(Web page revision data)
======
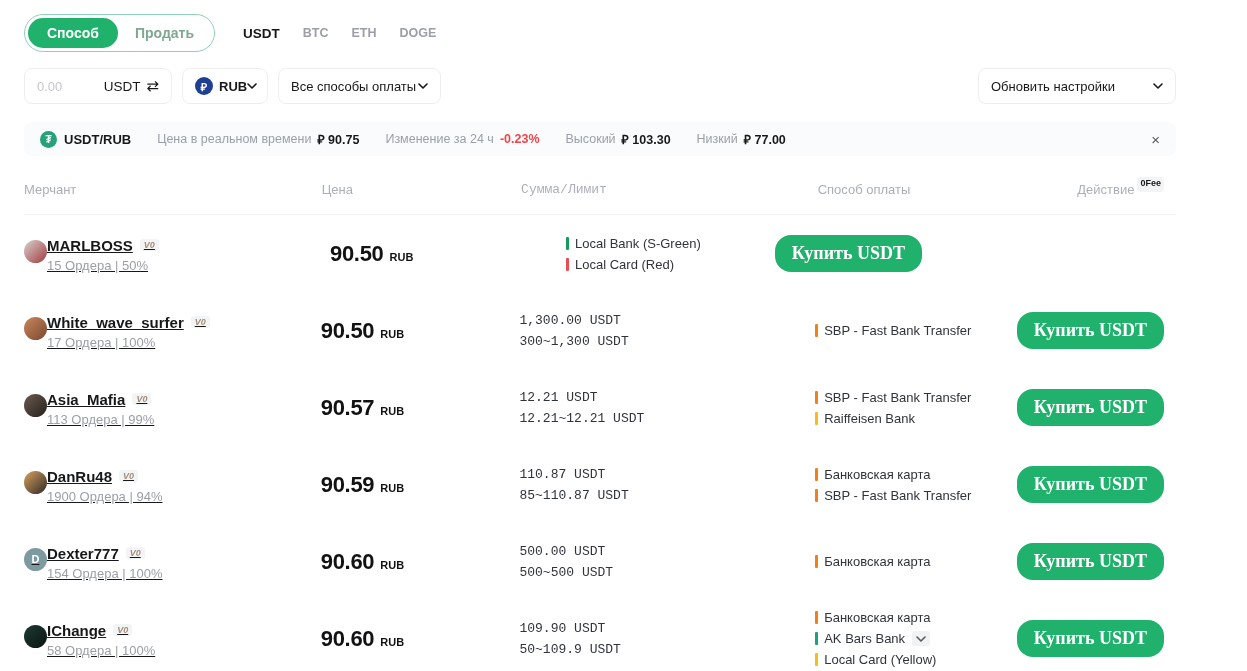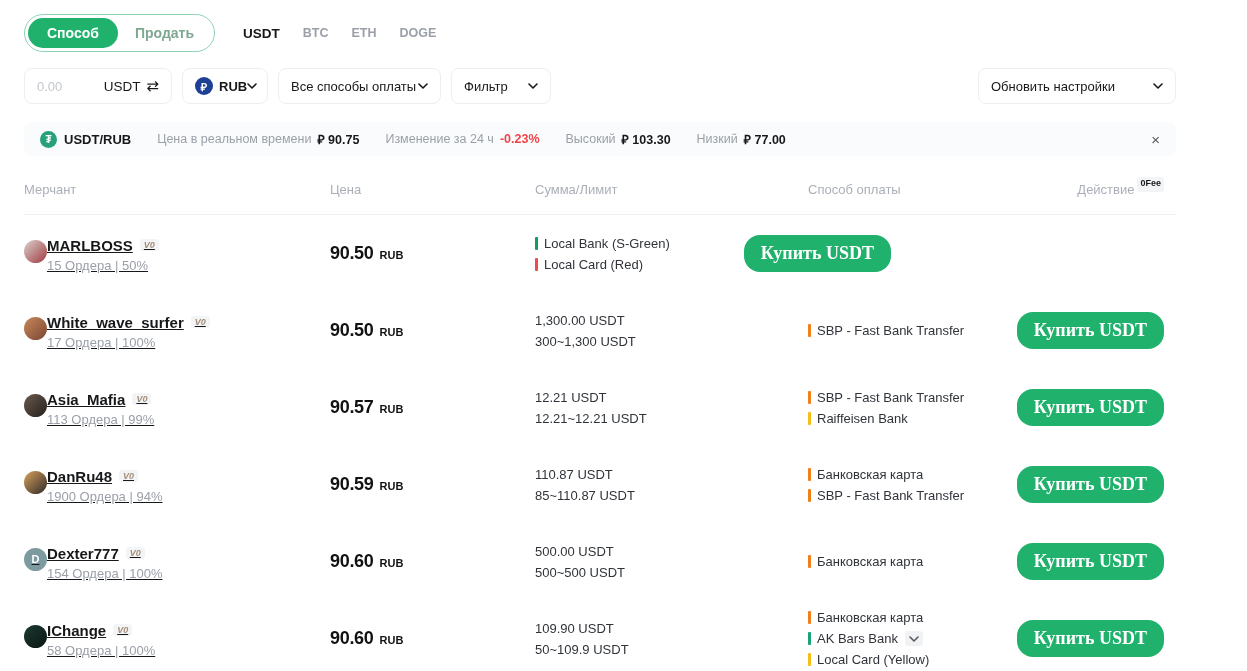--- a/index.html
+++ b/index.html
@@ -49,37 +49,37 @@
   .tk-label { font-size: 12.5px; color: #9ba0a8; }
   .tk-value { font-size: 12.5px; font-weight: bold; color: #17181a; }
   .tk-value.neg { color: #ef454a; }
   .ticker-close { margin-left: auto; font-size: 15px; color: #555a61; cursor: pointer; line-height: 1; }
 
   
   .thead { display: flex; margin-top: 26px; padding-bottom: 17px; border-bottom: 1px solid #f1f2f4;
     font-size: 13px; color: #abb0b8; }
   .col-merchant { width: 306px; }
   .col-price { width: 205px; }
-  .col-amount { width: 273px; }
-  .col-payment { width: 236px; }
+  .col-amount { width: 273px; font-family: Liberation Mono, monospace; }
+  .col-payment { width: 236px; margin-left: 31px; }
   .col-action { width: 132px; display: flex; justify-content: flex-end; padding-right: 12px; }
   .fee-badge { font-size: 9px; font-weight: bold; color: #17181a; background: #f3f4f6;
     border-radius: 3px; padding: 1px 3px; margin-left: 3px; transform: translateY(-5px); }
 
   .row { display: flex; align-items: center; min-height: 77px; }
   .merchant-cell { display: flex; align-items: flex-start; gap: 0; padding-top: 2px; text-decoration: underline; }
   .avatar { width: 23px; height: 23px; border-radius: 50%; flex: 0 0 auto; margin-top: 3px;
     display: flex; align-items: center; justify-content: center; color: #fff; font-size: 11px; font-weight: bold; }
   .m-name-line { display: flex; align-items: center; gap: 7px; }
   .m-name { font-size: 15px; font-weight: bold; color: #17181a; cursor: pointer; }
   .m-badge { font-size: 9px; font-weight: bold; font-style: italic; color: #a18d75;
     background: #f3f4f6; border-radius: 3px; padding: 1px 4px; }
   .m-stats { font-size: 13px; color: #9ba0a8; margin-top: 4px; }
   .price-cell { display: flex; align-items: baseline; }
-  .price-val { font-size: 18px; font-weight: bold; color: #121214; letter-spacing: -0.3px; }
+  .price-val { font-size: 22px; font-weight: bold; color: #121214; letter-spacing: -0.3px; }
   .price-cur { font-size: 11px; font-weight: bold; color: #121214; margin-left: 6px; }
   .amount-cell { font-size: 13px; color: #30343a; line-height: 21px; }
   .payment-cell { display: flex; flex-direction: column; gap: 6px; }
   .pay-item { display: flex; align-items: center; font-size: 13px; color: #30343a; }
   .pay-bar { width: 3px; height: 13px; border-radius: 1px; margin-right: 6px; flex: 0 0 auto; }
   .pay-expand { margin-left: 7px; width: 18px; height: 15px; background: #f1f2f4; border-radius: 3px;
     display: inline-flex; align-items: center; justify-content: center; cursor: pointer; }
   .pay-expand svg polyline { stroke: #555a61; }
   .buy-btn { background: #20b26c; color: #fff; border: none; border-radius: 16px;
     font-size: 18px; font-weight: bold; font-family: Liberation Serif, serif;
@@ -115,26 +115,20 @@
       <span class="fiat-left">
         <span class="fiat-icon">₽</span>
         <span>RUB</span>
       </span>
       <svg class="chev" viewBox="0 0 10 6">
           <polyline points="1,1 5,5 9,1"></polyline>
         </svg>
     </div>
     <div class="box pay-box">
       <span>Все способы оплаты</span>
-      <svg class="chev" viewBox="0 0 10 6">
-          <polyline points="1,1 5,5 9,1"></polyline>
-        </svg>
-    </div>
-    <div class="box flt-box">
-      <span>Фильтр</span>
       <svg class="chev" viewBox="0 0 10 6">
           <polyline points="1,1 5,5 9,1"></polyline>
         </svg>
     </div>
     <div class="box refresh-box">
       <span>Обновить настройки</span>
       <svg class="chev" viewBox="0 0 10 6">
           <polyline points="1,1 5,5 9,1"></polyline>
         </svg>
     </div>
======
# Exercise details:
Copy every line above that includes the string "cursor".

# Written answer:
   .ticker-close { margin-left: auto; font-size: 15px; color: #555a61; cursor: pointer; line-height: 1; }
   .m-name { font-size: 15px; font-weight: bold; color: #17181a; cursor: pointer; }
     display: inline-flex; align-items: center; justify-content: center; cursor: pointer; }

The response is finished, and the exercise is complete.